Дядя откинулся на подушку.
— Значит, чему-то я смог тебя научить, — задумчиво сказал он. — Тогда и не рассказывай. Я просто тебя прощаю. А сейчас иди, Марти. — Он откинулся на подушку и закрыл глаза. — Я прожил долгую и сложную жизнь. А теперь мне пора отдохнуть…

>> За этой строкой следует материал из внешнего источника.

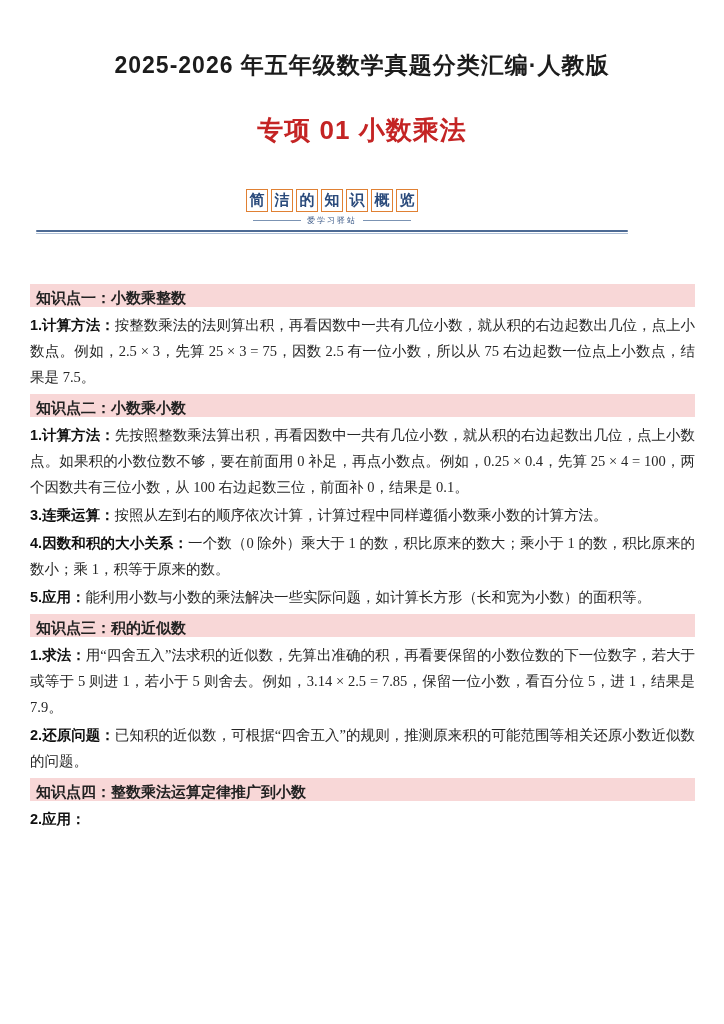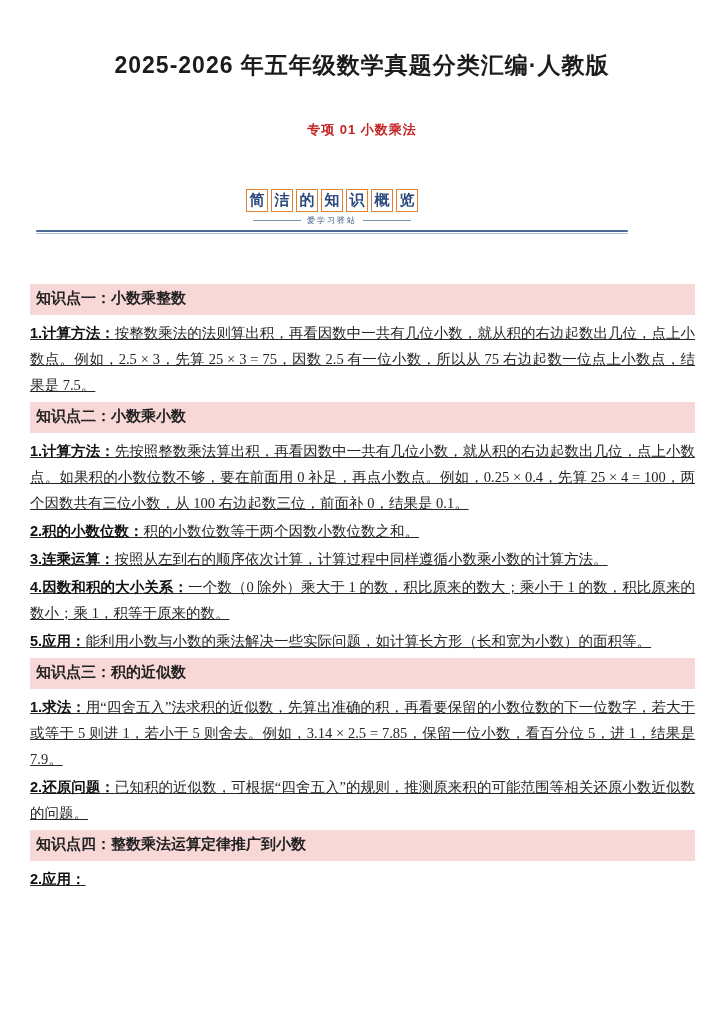"专项 01 小数乘法" .doc-subtitle { font-size: 13px -> 26px }
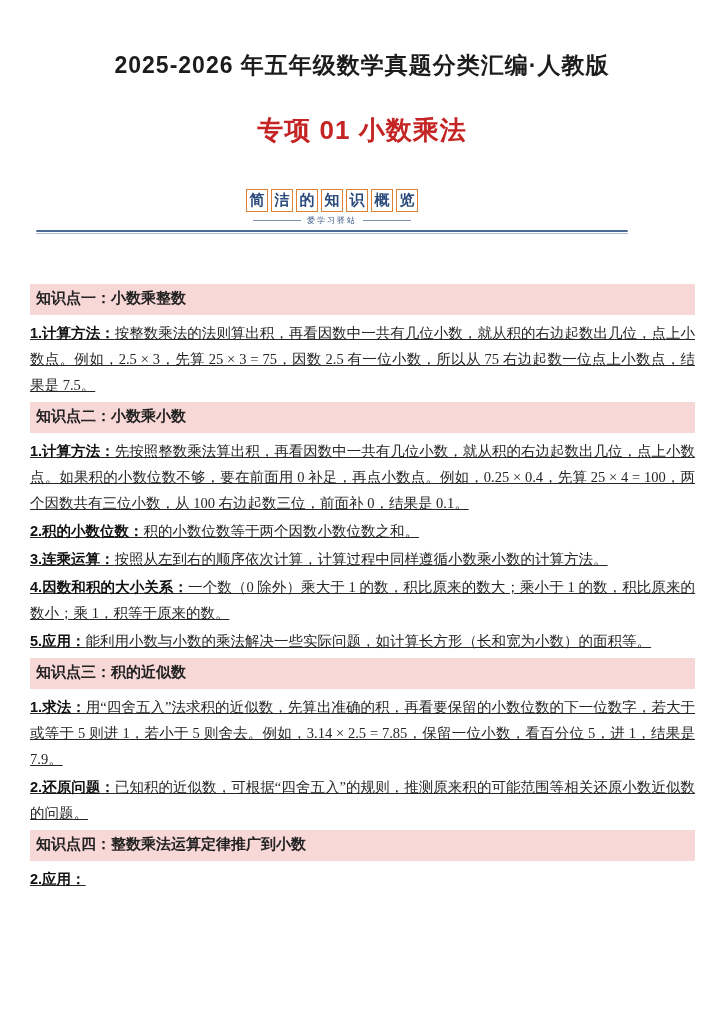"知识点一：小数乘整数" .sec-head { height: 31px -> 23px }
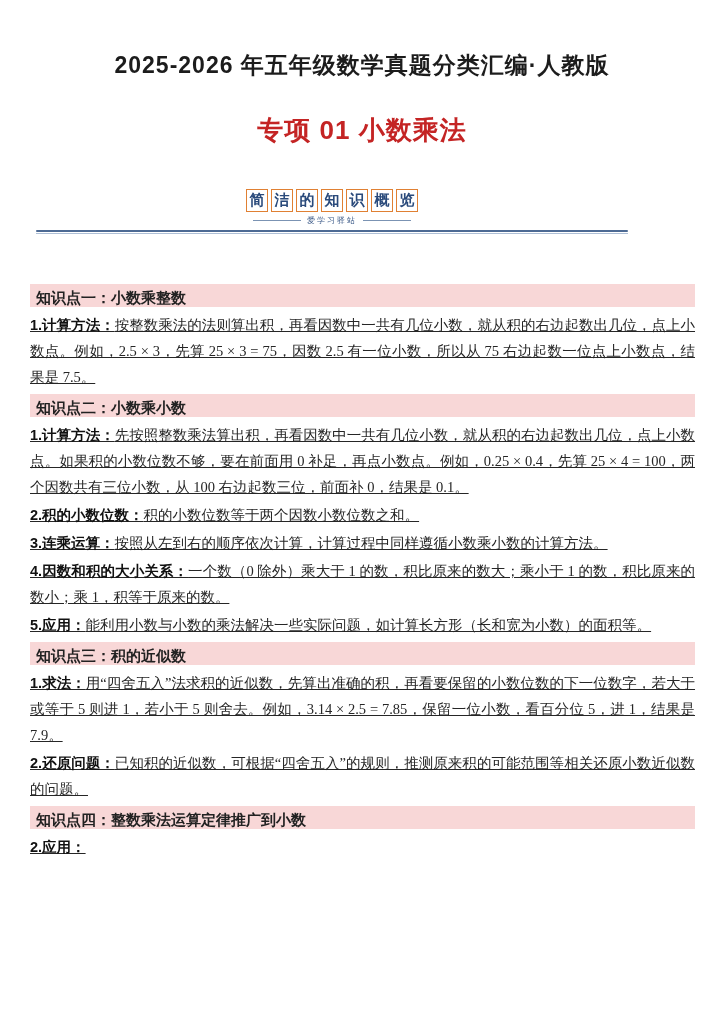"1.计算方法：按整数乘法的法则算出积，再看因数中一共有几位小数，就从积的右边起数" .para { text-decoration: underline -> none }
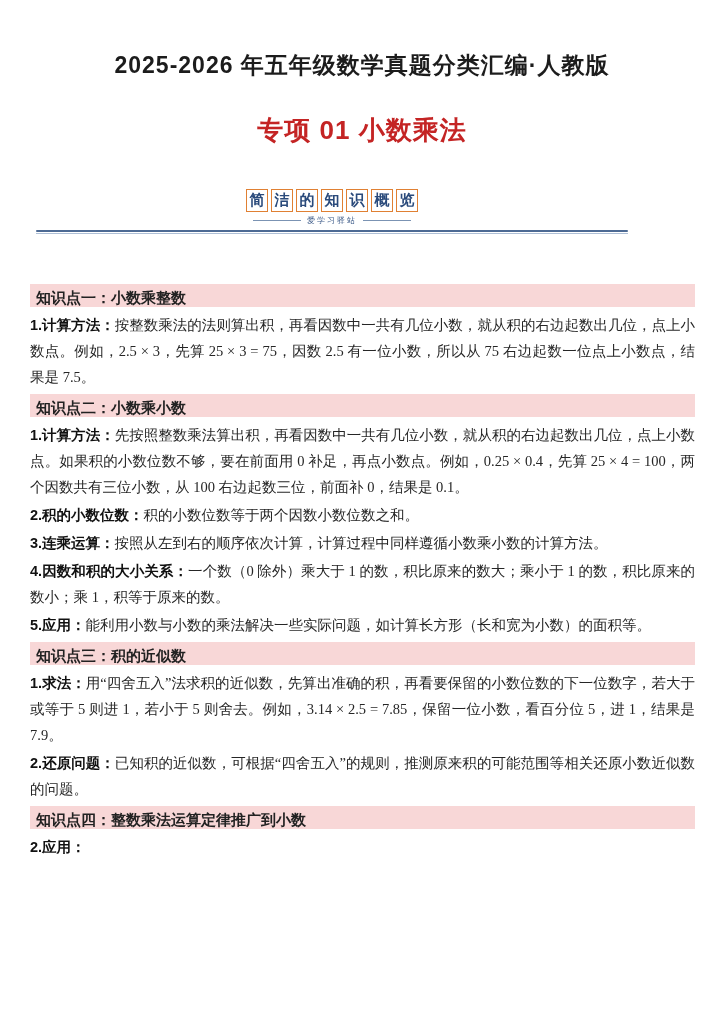"2.积的小数位数：积的小数位数等于两个因数小数位数之和。" p.para { html: <p><span>2.积的小数位数：</span><span>积的小数位数等于两个因数小数位数之和。</span></p> -> none }
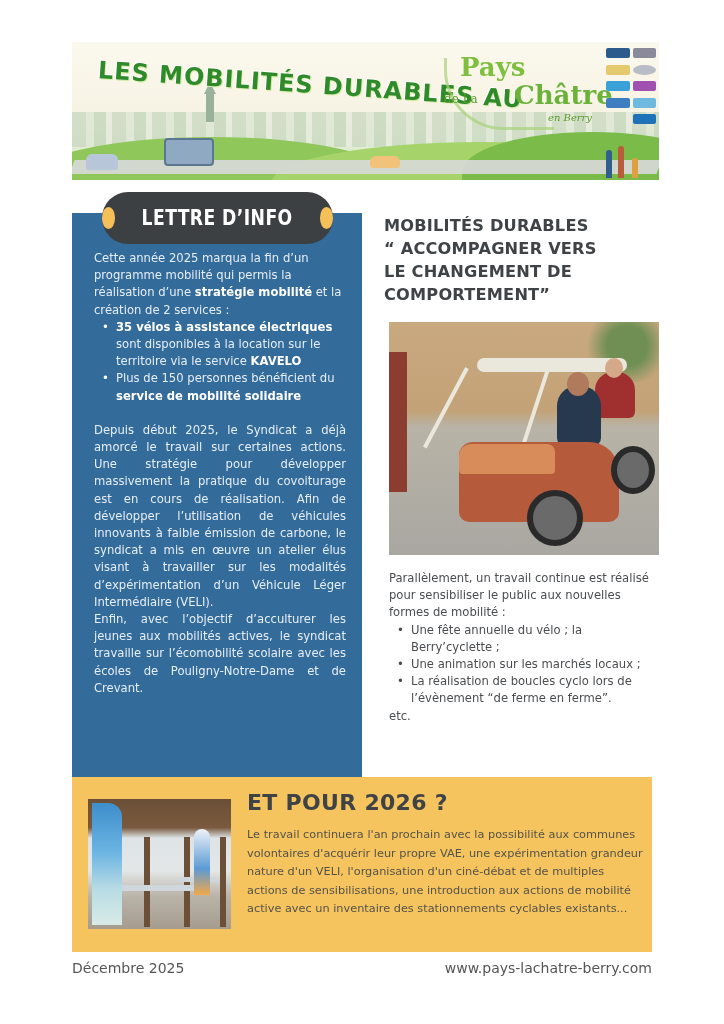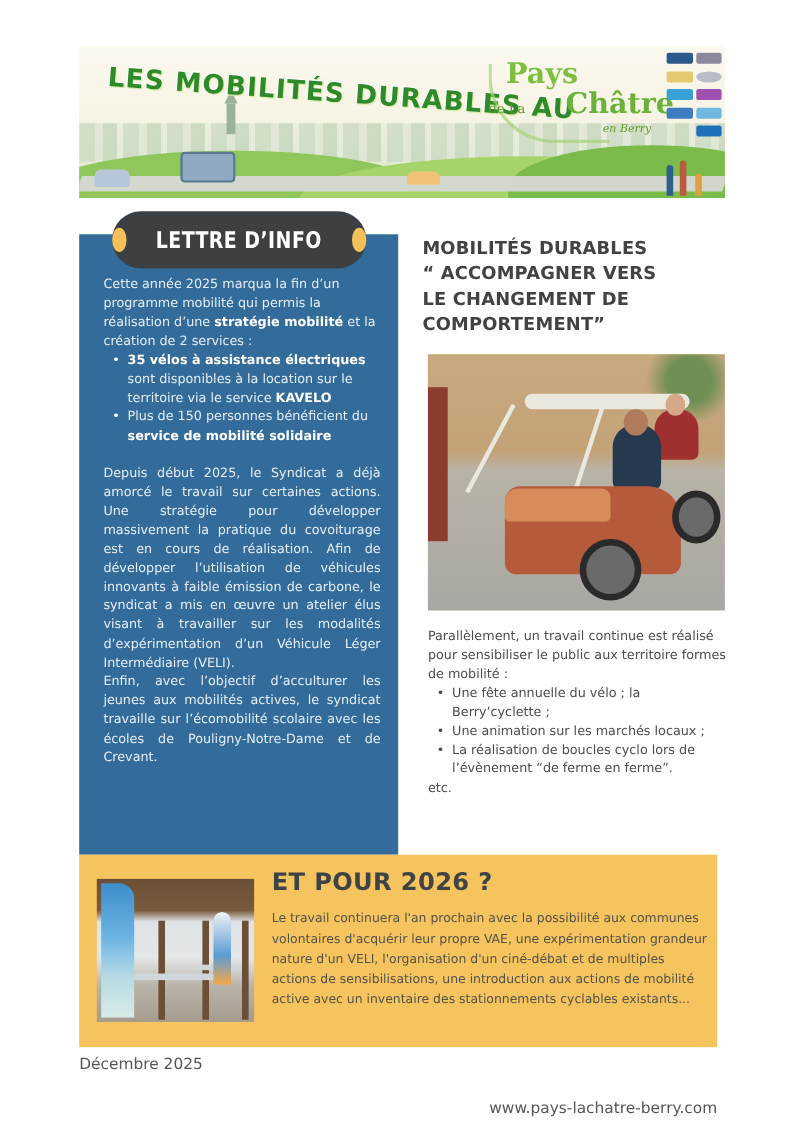"Parallèlement, un travail continue est" p { text: territoire -> nouvelles }
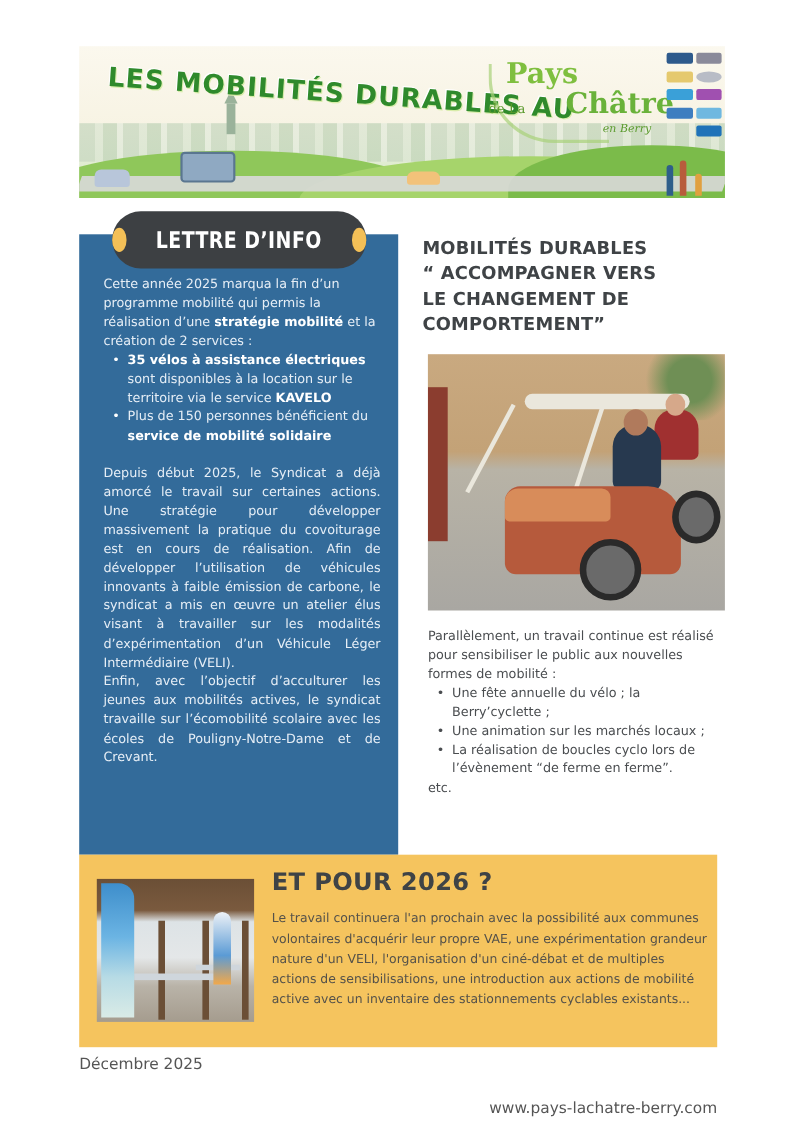"www.pays-lachatre-berry.com" .footer-url { margin-top: 40px -> none }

Больше я никогда не видел дядю Джозефа живым, только говорил с ним по телефону. Нет, он не умер к утру. К обеду ему сделали операцию на сердце, и он снова не умер. Но в реанимацию меня не пускали до конца недели. А мне надо было держать слово, и я уехал волонтером в сирийский госпиталь — мне было все равно куда. Я провел там три года, встретил Ингу, а когда вернулся в Лондон, дядя Джозеф уже умер — мы так больше и не увиделись. Зато нам довелось однажды встретиться с доктором Харви — уже после того, как я окончил медицинский колледж и стал работать врачом. Поговорить нам не удалось, хотя я его узнал сразу — Харви привезли к нам в кардиологию без сознания, его подобрали на улице с остановившимся сердцем. Оно отчаянно не хотело работать — сердечная мышца словно засыпала. Мы откачивали его несколько часов, а потом я решился на операцию и поставил ему водитель ритма. Я рассчитывал, что он придет в сознание на следующий день и расскажет, что с ним произошло. Но к утру за ним приехали полицейские и люди из спецслужб — они показали предписание о переводе в военный госпиталь, и больше я его никогда не видел.
Мне до сих пор кажется, что я в любой момент могу набрать номер и позвонить дяде Джо. Кажется, просто здесь, в Лондоне, дяди временно нет. Хотя умом понимаю, что его действительно нет. Таких людей больше не делают, мы утратили этот рецепт.